*** MATERIAL FOR THIS TASK ***
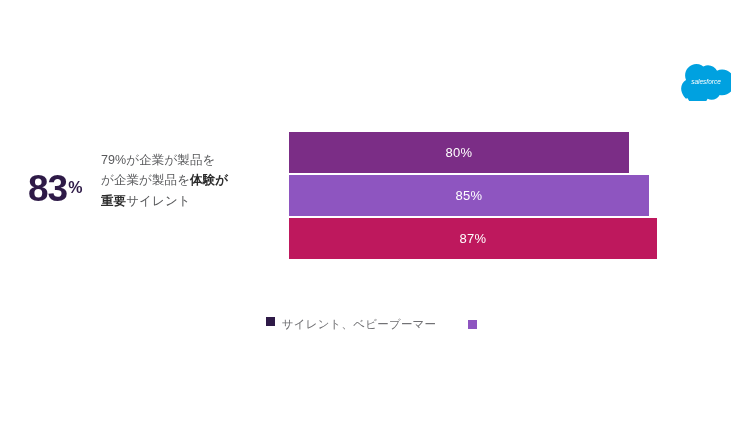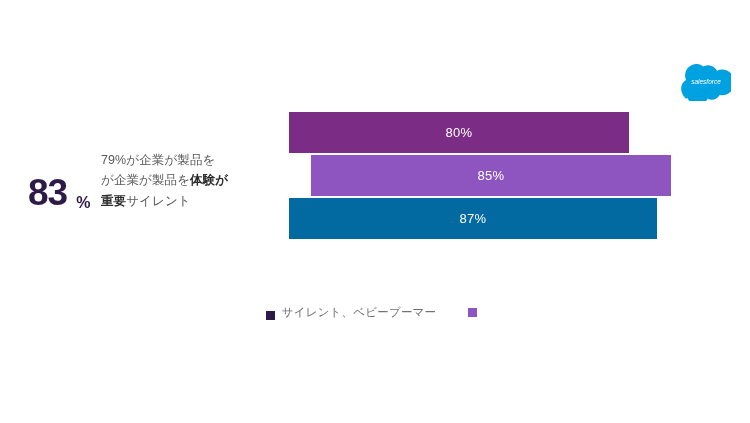--- a/index.html
+++ b/index.html
@@ -33,23 +33,22 @@
   .logo-wrap svg { display: block; }
 
   
   .stat-block {
     position: absolute;
     left: 28px;
     top: 165px;
     width: 72px;
     height: 46px;
     display: flex;
-    align-items: flex-end;
+    align-items: center;
     justify-content: flex-start;
-    gap: 8px;
   }
   .stat-number {
     font-size: 37px;
     font-weight: bold;
     color: #2E1A47;
     letter-spacing: -1px;
     line-height: 1;
   }
   .stat-percent {
     font-size: 16px;
@@ -72,21 +71,21 @@
   }
   .caption b {
     color: #2b2b2b;
     font-weight: bold;
   }
 
   
   .chart {
     position: absolute;
     left: 274px;
-    top: 112px;
+    top: 132px;
     width: 380px;
     height: 98px;
     padding-left: 15px;
   }
   .bar-row {
     position: relative;
     height: 41px;
     margin-bottom: 2px;
   }
   .bar {
@@ -114,22 +113,22 @@
     position: absolute;
     left: 0;
     top: 303px;
     width: 750px;
     display: flex;
     justify-content: center;
     align-items: center;
   }
   .legend-item {
     display: flex;
-    align-items: flex-end;
-    margin: 2px 16px;
+    align-items: flex-start;
+    margin: 14px 16px;
   }
   .legend-swatch {
     width: 9px;
     height: 9px;
     margin-right: 7px;
     flex: 0 0 auto;
   }
   .legend-text {
     font-size: 11.5px;
     color: #6f6f72;
@@ -162,27 +161,27 @@
 
   <div class="chart">
 
     <div class="bar-row">
       <div class="bar" id="bar-0" style="width: 340px; background: rgb(123, 45, 134);">
         <span class="bar-label">80%</span>
       </div>
     </div>
 
     <div class="bar-row">
-      <div class="bar" id="bar-1" style="width: 360px; background: rgb(142, 85, 192); margin-left: 22px;">
+      <div class="bar" id="bar-1" style="width: 360px; background: rgb(142, 85, 192);">
         <span class="bar-label">85%</span>
       </div>
     </div>
 
     <div class="bar-row">
-      <div class="bar" id="bar-2" style="width: 368px; background: #0369a1;">
+      <div class="bar" id="bar-2" style="width: 368px; background: #be185d;">
         <span class="bar-label">87%</span>
       </div>
     </div>
 
   </div>
 
   <div class="legend">
     <div class="legend-item">
       <span class="legend-swatch" id="sw-0" style="background: rgb(46, 26, 71);"></span>
       <span class="legend-text">サイレント、ベビーブーマー</span>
*** End of MATERIAL FOR THIS TASK ***
Skipping all pictures, set the listing down exactly as written.

--- a/index.html
+++ b/index.html
@@ -33,23 +33,22 @@
   .logo-wrap svg { display: block; }
 
   
   .stat-block {
     position: absolute;
     left: 28px;
     top: 165px;
     width: 72px;
     height: 46px;
     display: flex;
-    align-items: flex-end;
+    align-items: center;
     justify-content: flex-start;
-    gap: 8px;
   }
   .stat-number {
     font-size: 37px;
     font-weight: bold;
     color: #2E1A47;
     letter-spacing: -1px;
     line-height: 1;
   }
   .stat-percent {
     font-size: 16px;
@@ -72,21 +71,21 @@
   }
   .caption b {
     color: #2b2b2b;
     font-weight: bold;
   }
 
   
   .chart {
     position: absolute;
     left: 274px;
-    top: 112px;
+    top: 132px;
     width: 380px;
     height: 98px;
     padding-left: 15px;
   }
   .bar-row {
     position: relative;
     height: 41px;
     margin-bottom: 2px;
   }
   .bar {
@@ -114,22 +113,22 @@
     position: absolute;
     left: 0;
     top: 303px;
     width: 750px;
     display: flex;
     justify-content: center;
     align-items: center;
   }
   .legend-item {
     display: flex;
-    align-items: flex-end;
-    margin: 2px 16px;
+    align-items: flex-start;
+    margin: 14px 16px;
   }
   .legend-swatch {
     width: 9px;
     height: 9px;
     margin-right: 7px;
     flex: 0 0 auto;
   }
   .legend-text {
     font-size: 11.5px;
     color: #6f6f72;
@@ -162,27 +161,27 @@
 
   <div class="chart">
 
     <div class="bar-row">
       <div class="bar" id="bar-0" style="width: 340px; background: rgb(123, 45, 134);">
         <span class="bar-label">80%</span>
       </div>
     </div>
 
     <div class="bar-row">
-      <div class="bar" id="bar-1" style="width: 360px; background: rgb(142, 85, 192); margin-left: 22px;">
+      <div class="bar" id="bar-1" style="width: 360px; background: rgb(142, 85, 192);">
         <span class="bar-label">85%</span>
       </div>
     </div>
 
     <div class="bar-row">
-      <div class="bar" id="bar-2" style="width: 368px; background: #0369a1;">
+      <div class="bar" id="bar-2" style="width: 368px; background: #be185d;">
         <span class="bar-label">87%</span>
       </div>
     </div>
 
   </div>
 
   <div class="legend">
     <div class="legend-item">
       <span class="legend-swatch" id="sw-0" style="background: rgb(46, 26, 71);"></span>
       <span class="legend-text">サイレント、ベビーブーマー</span>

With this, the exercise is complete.